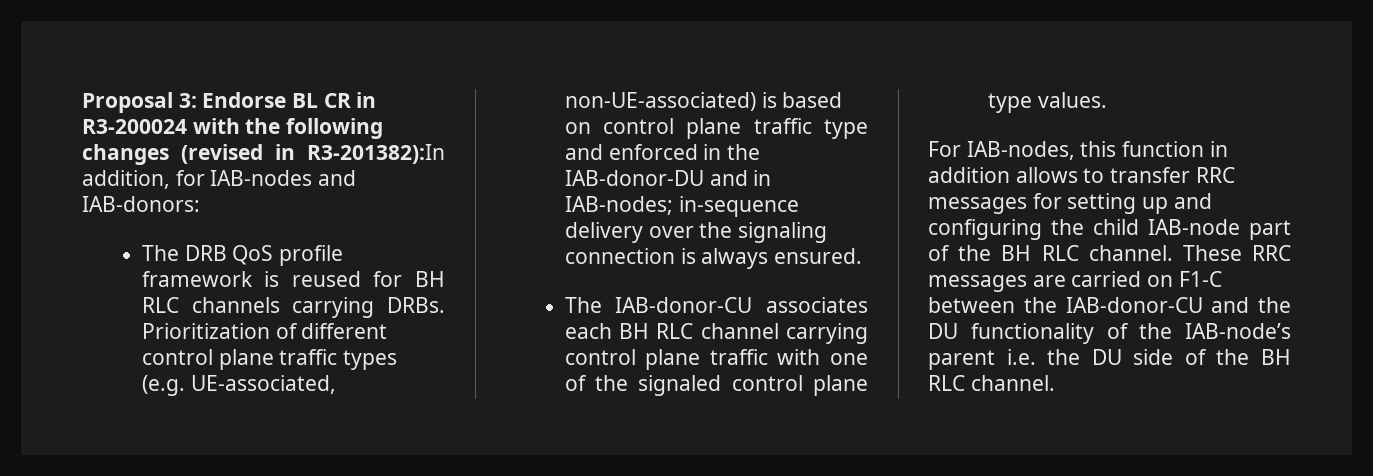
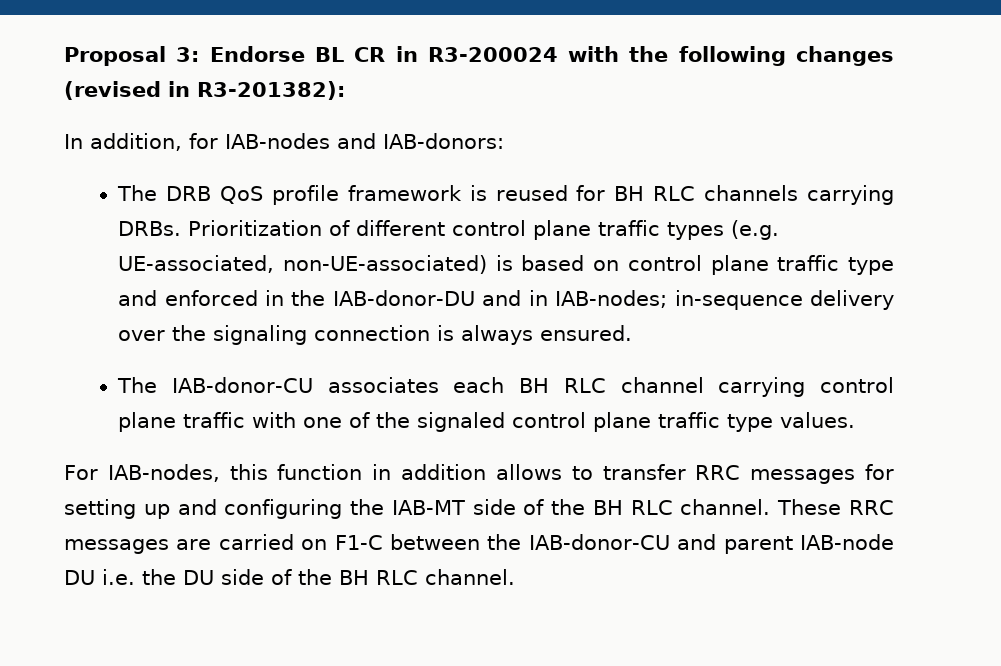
- Proposal 3: Endorse BL CR in R3-200024 with the following changes (revised in R3-201382):In addition, for IAB-nodes and IAB-donors:
+ Proposal 3: Endorse BL CR in R3-200024 with the following changes (revised in R3-201382):
+ In addition, for IAB-nodes and IAB-donors:
- The IAB-donor-CU associates each BH RLC channel carrying control plane traffic with one of the signaled control plane type values.
+ The IAB-donor-CU associates each BH RLC channel carrying control plane traffic with one of the signaled control plane traffic type values.
- For IAB-nodes, this function in addition allows to transfer RRC messages for setting up and configuring the child IAB-node part of the BH RLC channel.
+ For IAB-nodes, this function in addition allows to transfer RRC messages for setting up and configuring the IAB-MT side of the BH RLC channel.
- These RRC messages are carried on F1-C between the IAB-donor-CU and the DU functionality of the IAB-node’s parent i.e. the DU side of the BH RLC channel.
+ These RRC messages are carried on F1-C between the IAB-donor-CU and parent IAB-node DU i.e. the DU side of the BH RLC channel.

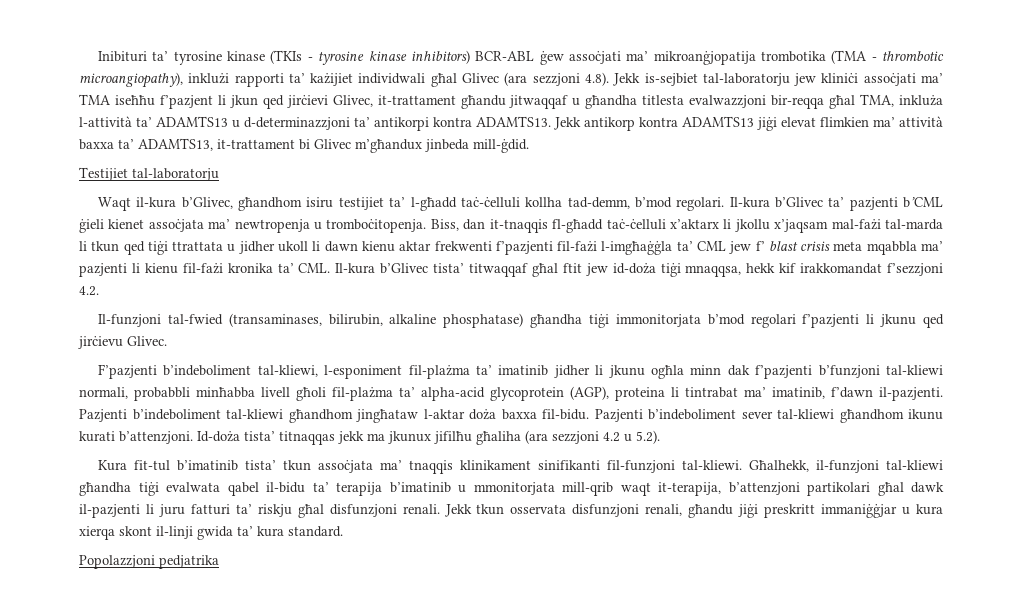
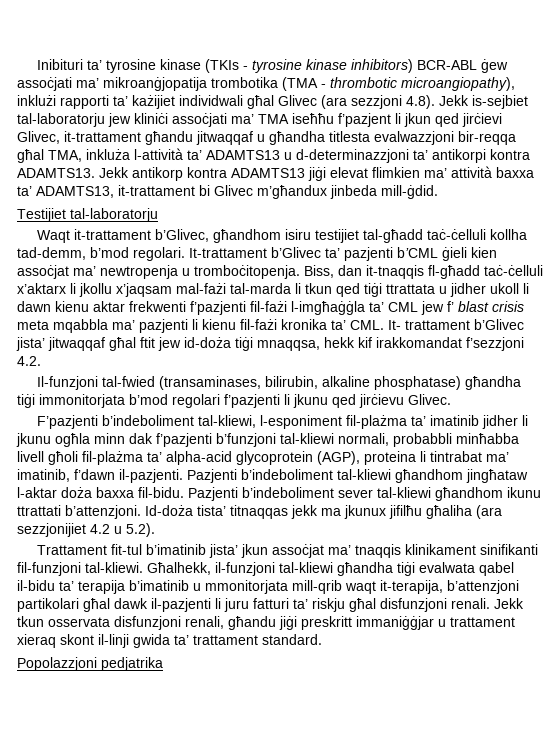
- Waqt il-kura b’Glivec, għandhom isiru testijiet ta’ l-għadd taċ-ċelluli kollha tad-demm, b’mod regolari.
+ Waqt it-trattament b’Glivec, għandhom isiru testijiet tal-għadd taċ-ċelluli kollha tad-demm, b’mod regolari.
- Il-kura b’Glivec ta’ pazjenti b’CML ġieli kienet assoċjata ma’ newtropenja u tromboċitopenja.
+ It-trattament b’Glivec ta’ pazjenti b’CML ġieli kien assoċjat ma’ newtropenja u tromboċitopenja.
- Biss, dan it-tnaqqis fl-għadd taċ-ċelluli x’aktarx li jkollu x’jaqsam mal-fażi tal-marda li tkun qed tiġi ttrattata u jidher ukoll li dawn kienu aktar frekwenti f’pazjenti fil-fażi l-imgħaġġla ta’ CML jew f’ blast crisis meta mqabbla ma’ pazjenti li kienu fil-fażi kronika ta’ CML. Il-kura b’Glivec tista’ titwaqqaf għal ftit jew id-doża tiġi mnaqqsa, hekk kif irakkomandat f’sezzjoni 4.2.
+ Biss, dan it-tnaqqis fl-għadd taċ-ċelluli x’aktarx li jkollu x’jaqsam mal-fażi tal-marda li tkun qed tiġi ttrattata u jidher ukoll li dawn kienu aktar frekwenti f’pazjenti fil-fażi l-imgħaġġla ta’ CML jew f’ blast crisis meta mqabbla ma’ pazjenti li kienu fil-fażi kronika ta’ CML. It- trattament b’Glivec jista’ jitwaqqaf għal ftit jew id-doża tiġi mnaqqsa, hekk kif irakkomandat f’sezzjoni 4.2.
- Pazjenti b’indeboliment sever tal-kliewi għandhom ikunu kurati b’attenzjoni.
+ Pazjenti b’indeboliment sever tal-kliewi għandhom ikunu ttrattati b’attenzjoni.
- Id-doża tista’ titnaqqas jekk ma jkunux jifilħu għaliha (ara sezzjoni 4.2 u 5.2).
+ Id-doża tista’ titnaqqas jekk ma jkunux jifilħu għaliha (ara sezzjonijiet 4.2 u 5.2).
- Kura fit-tul b’imatinib tista’ tkun assoċjata ma’ tnaqqis klinikament sinifikanti fil-funzjoni tal-kliewi.
+ Trattament fit-tul b’imatinib jista’ jkun assoċjat ma’ tnaqqis klinikament sinifikanti fil-funzjoni tal-kliewi.
- Jekk tkun osservata disfunzjoni renali, għandu jiġi preskritt immaniġġjar u kura xierqa skont il-linji gwida ta’ kura standard.
+ Jekk tkun osservata disfunzjoni renali, għandu jiġi preskritt immaniġġjar u trattament xieraq skont il-linji gwida ta’ trattament standard.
::::::::::
Set down only these lines, exactly: the line containing "Trattament fit-tul b’imatinib" and each line after it, through the end of the listing.

== Answer section ==
+ Trattament fit-tul b’imatinib jista’ jkun assoċjat ma’ tnaqqis klinikament sinifikanti fil-funzjoni tal-kliewi.
- Jekk tkun osservata disfunzjoni renali, għandu jiġi preskritt immaniġġjar u kura xierqa skont il-linji gwida ta’ kura standard.
+ Jekk tkun osservata disfunzjoni renali, għandu jiġi preskritt immaniġġjar u trattament xieraq skont il-linji gwida ta’ trattament standard.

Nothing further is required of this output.